What are Biofertilizers?

A biofertilizer is a material that contains living microorganisms that colonise the rhizosphere or interior of the plant when applied to seeds, plant surfaces, or soil and encourage development by increasing the supply or availability of primary nutrients to the host plant. Biofertilizers supply nutrients to plants through natural processes such as nitrogen fixation, phosphorus solubilization, and the creation of growth-promoting chemicals. Biofertilizers use microorganisms to restore the soil's natural nutrient cycle and increase soil organic matter.

Healthy plants can be developed with the application of biofertilizers while also improving the soil's sustainability and health. Biofertilizers will likely minimise the need for synthetic fertilisers and pesticides, but they will not be able to completely replace them. Plant-growth promoting rhizobacteria is a favoured scientific word for these beneficial bacteria because they serve multiple roles (PGPR).

Importance of Fertilizers

Fertilizers replenish the nutrients lost by crops in the soil. Crop yields and agricultural output would be dramatically lowered if fertilizers were not used. Mineral fertilizers are used to enhance the soil's nutrition pool with minerals that are easily absorbed and utilized by plants.

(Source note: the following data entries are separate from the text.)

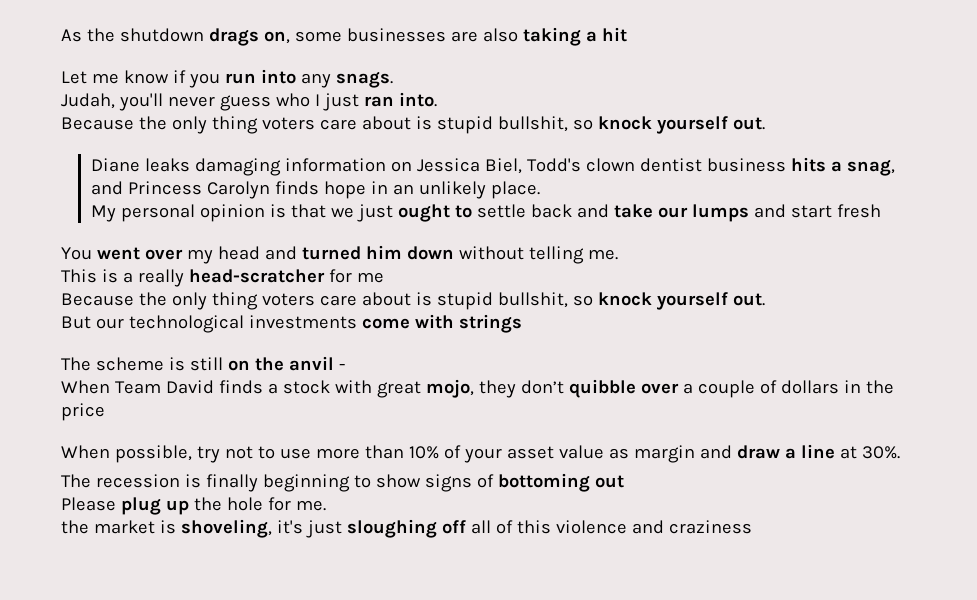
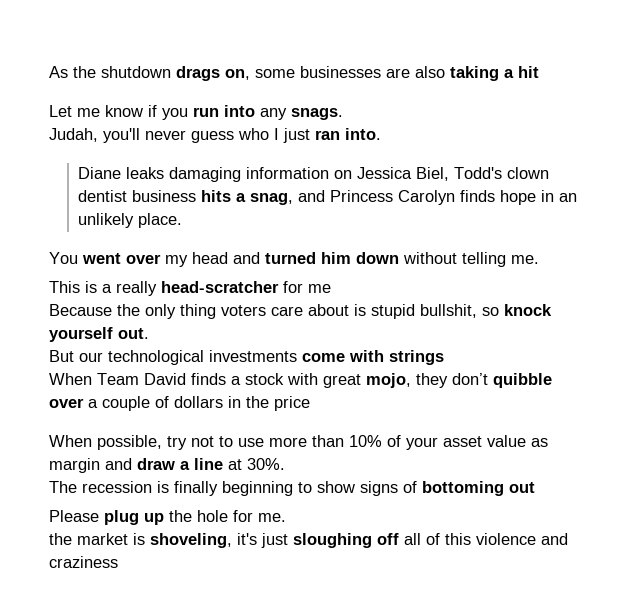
  Judah, you'll never guess who I just ran into.
- Because the only thing voters care about is stupid bullshit, so knock yourself out.
- My personal opinion is that we just ought to settle back and take our lumps and start fresh
- The scheme is still on the anvil -

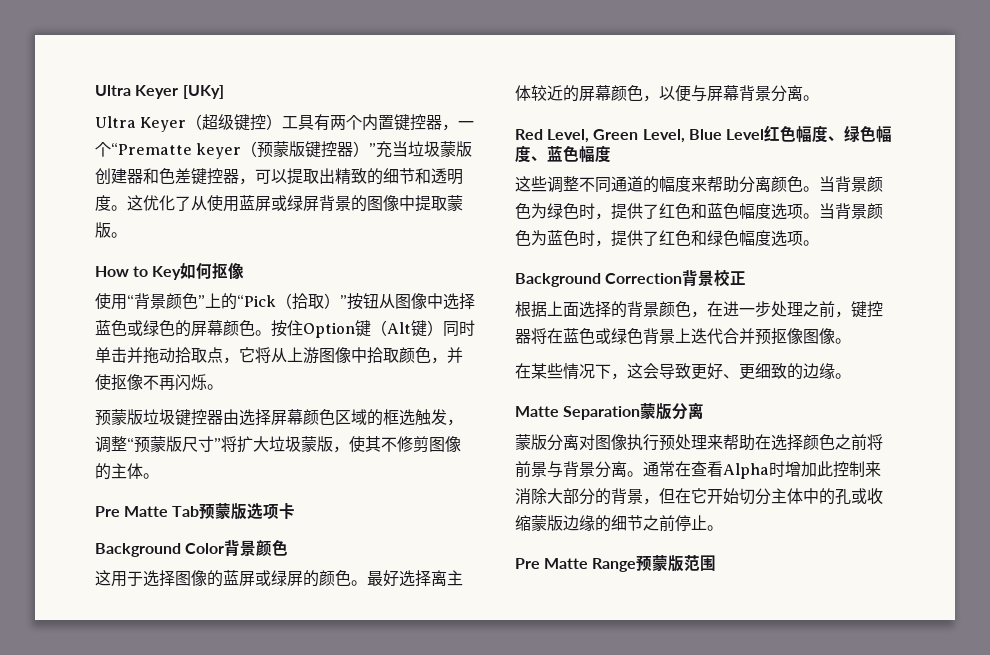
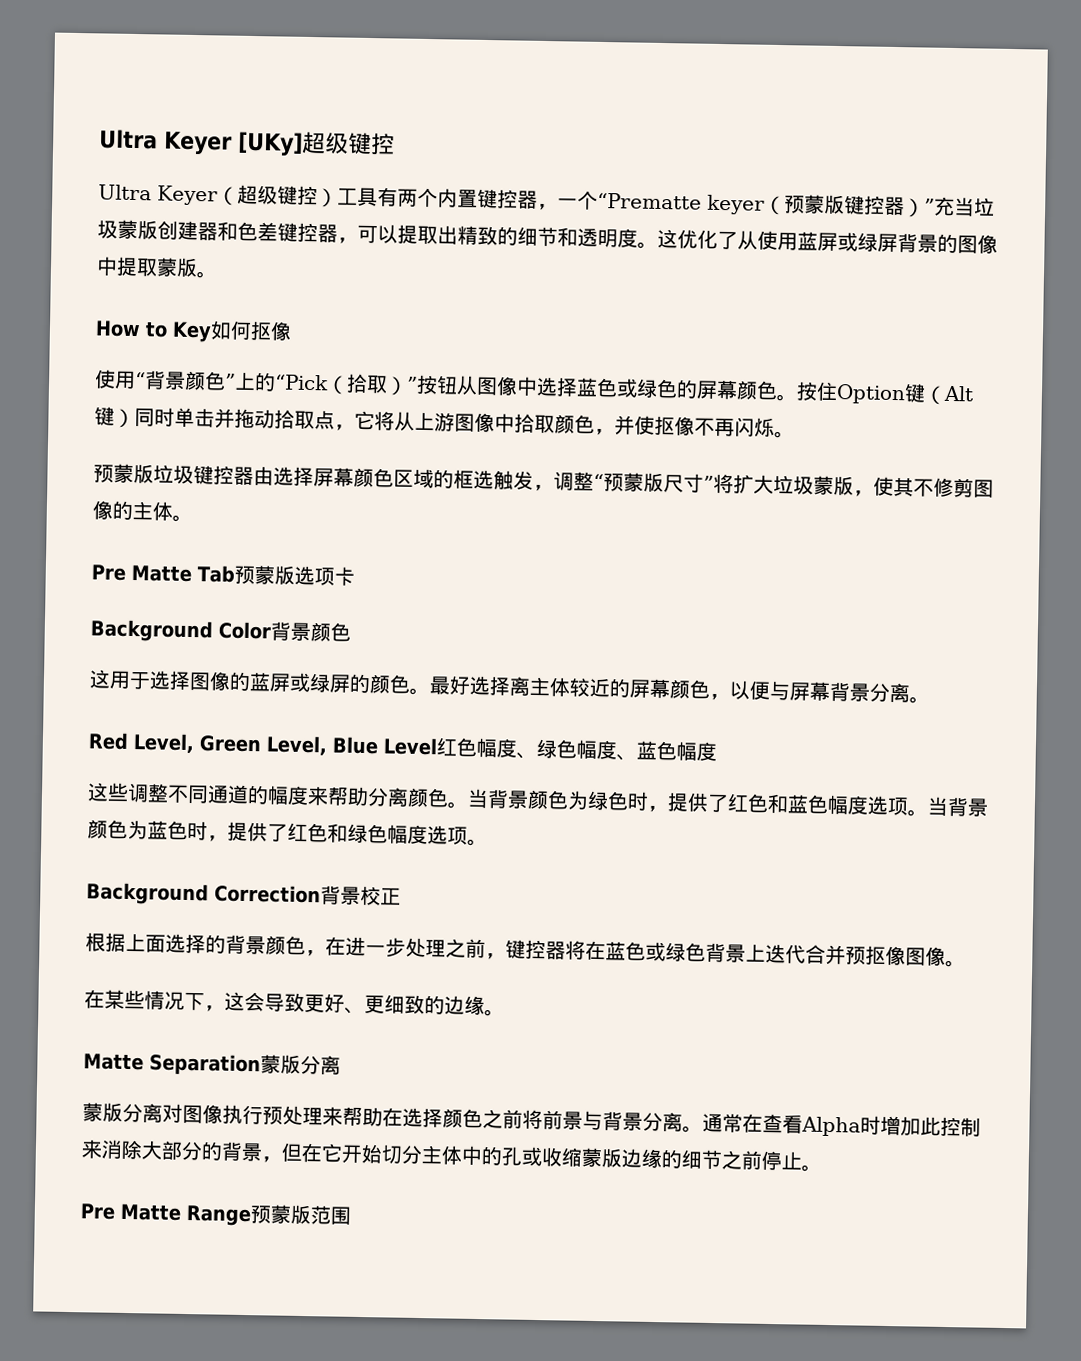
- Ultra Keyer [UKy]
+ Ultra Keyer [UKy]超级键控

As a result, we must replace what we take out in order to meet human nutritional demands in the crops and meat we eat. The objective is to strike the appropriate balance and maintain a level of nutrients in soils that will support our crops without using excessive amounts of fertilizer.

Every year and after every crop, these reserves are depleted, and we must replenish them with fertilizers.

Simply said, Fertilizer is Used to:

  • Provide nutrients that are not found in the soil.

  • Replace nutrients that were removed during harvest.

  • To improve the quality of your food and increase your yield, balance the nutrients.

FAQs (Frequently Asked Questions)

1. What are Natural Fertilizers?

Ans) Natural fertilizers are organic compounds derived from live organisms or the environment. They can come from either plants or animals. Mushroom manure, blood meal, bone meal, cottonseed meal, kelp meal, poultry or horse dung (aged), and compost are some examples.

2. What is a Balanced Fertilizer?

Ans) A balanced fertiliser, such as a 10-10-10, contains three numbers that are close to each other. The issue with balanced fertilisers is that they include far more phosphorus than most plants require — at least in comparison to the amounts of nitrogen and potassium that plants require.